Putting It All Together: Low Power Core M

So far we’ve discussed Broadwell’s architecture on a broad basis, focusing on features and optimizations that are fundamental to the architecture. However to talk about the Broadwell architecture is not enough to fully explain the Core M itself. Though many of Core M’s improvements do come from Broadwell, Intel has also made a number of alterations to everything from the CPU packaging to the process node itself specifically for Core M. It’s the resulting combination of these factors that has allowed Intel to iterate on Broadwell-Y over Haswell-Y, and why Intel is so confident in Broadwell-Y’s capabilities and suitability for mobile form factors.

When it comes to building and configuring Core M, Intel likes to refer to their efforts as the “Fanless Challenge,” reflecting the fact that their biggest goal with Core M is to comfortably get the processor in to 10” tablets under 10mm in thickness that are passively cooled. A big part of getting into such a device is meeting the heat dissipation limitations of the form factor – a 10” tablet under 10mm would require a sub-5W SoC – which is where a lot of Intel’s engineering efforts have gone. Broadwell’s performance optimizations, the GPU optimizations, GPU duty cycling, and the 14nm process all contribute to getting a Core CPU’s power consumption down to that level.

But even that’s still not enough, and for Core M Intel went so far as to give Broadwell-Y its own die and design a low-power optimized version of their 14nm process just for it. This variant is designed to further reduce power consumption by optimizing the resulting transistors for lower power, lower voltage, lower clockspeed operation. By doing this Intel was able to further reduce power consumption in all of the major areas over what would be a traditional 14nm Intel process.

In the resulting 14nm Broadwell-Y process, voltage, capacitance, and leakage were all improved over the traditional 14nm process. Capacitance was reduced by 15%, minimum operating voltages by 10%, and leakage was improved to the point that it reduced SoC power consumption by 10%. The combination of all of these factors serves to significantly lower power consumption over what Intel’s traditional 14nm process would provide.

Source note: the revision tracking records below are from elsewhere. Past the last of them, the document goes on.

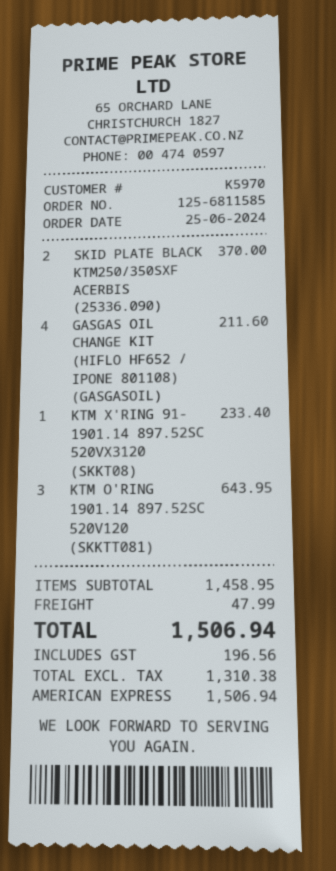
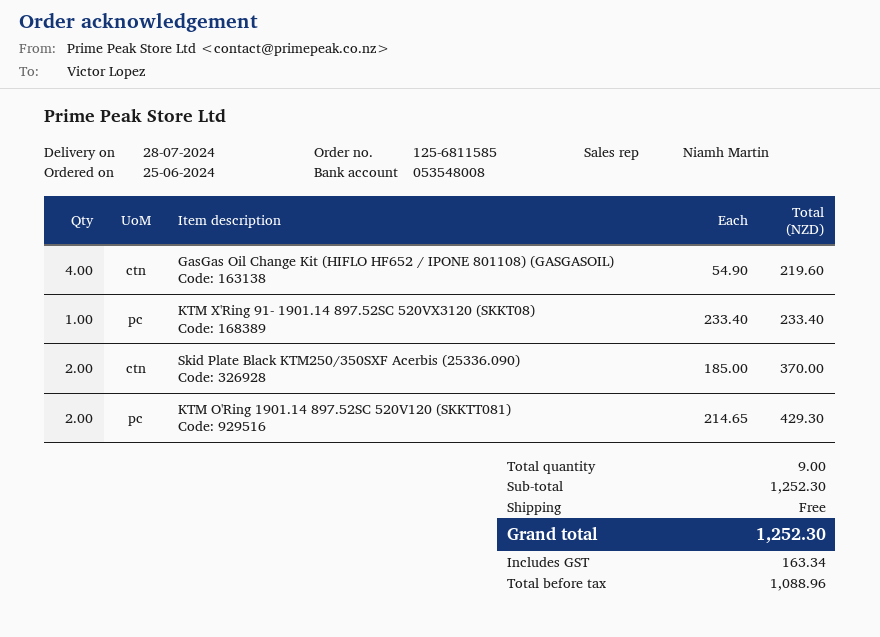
GASGAS OIL CHANGE KIT (HIFLO HF652 / IPONE 801108) (GASGASOIL): 4 for 211.60 -> 4 for 219.60
KTM O'RING 1901.14 897.52SC 520V120 (SKKTT081): 3 for 643.95 -> 2 for 429.30
subtotal: 1458.95 -> 1252.30
shipping: 47.99 -> 0.00
net: 1310.38 -> 1088.96
tax: 196.56 -> 163.34
total: 1506.94 -> 1252.30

Working in concert with Broadwell-Y’s 14nm process, Intel has made a number of other changes to further reduce power consumption. Some of these are reflected in Broadwell’s overall design and others are unique to Broadwell-Y, such as using a lower TjMax for Broadwell-Y. By reducing the maximum operating temperature of the chip Intel has been able to realize further power savings by further reducing voltage and decreasing the maximum amount of temperature-dependent leakage the SoC will experience.

Meanwhile Broadwell-Y’s partner in crime, the on-package PCH, has received its own optimizations to reduce power consumption on the SoC’s total power consumption. The PCH itself is not much of a power hog in the first place – it’s still made on Intel’s 32nm process for this and cost reasons – but with such a strong focus on power consumption every watt ends up counting. As a result the Broadwell PCH-LP has seen optimizations that cut its idle power consumption by 25% and its active power consumption by 20%. Further improvements to the PCH’s monitoring hardware also mean it’s more responsive and can be controlled to a finer degree than the Haswell PCH-LP, and Intel has upgraded to a faster audio DSP to improve performance and reduce power consumption there as well.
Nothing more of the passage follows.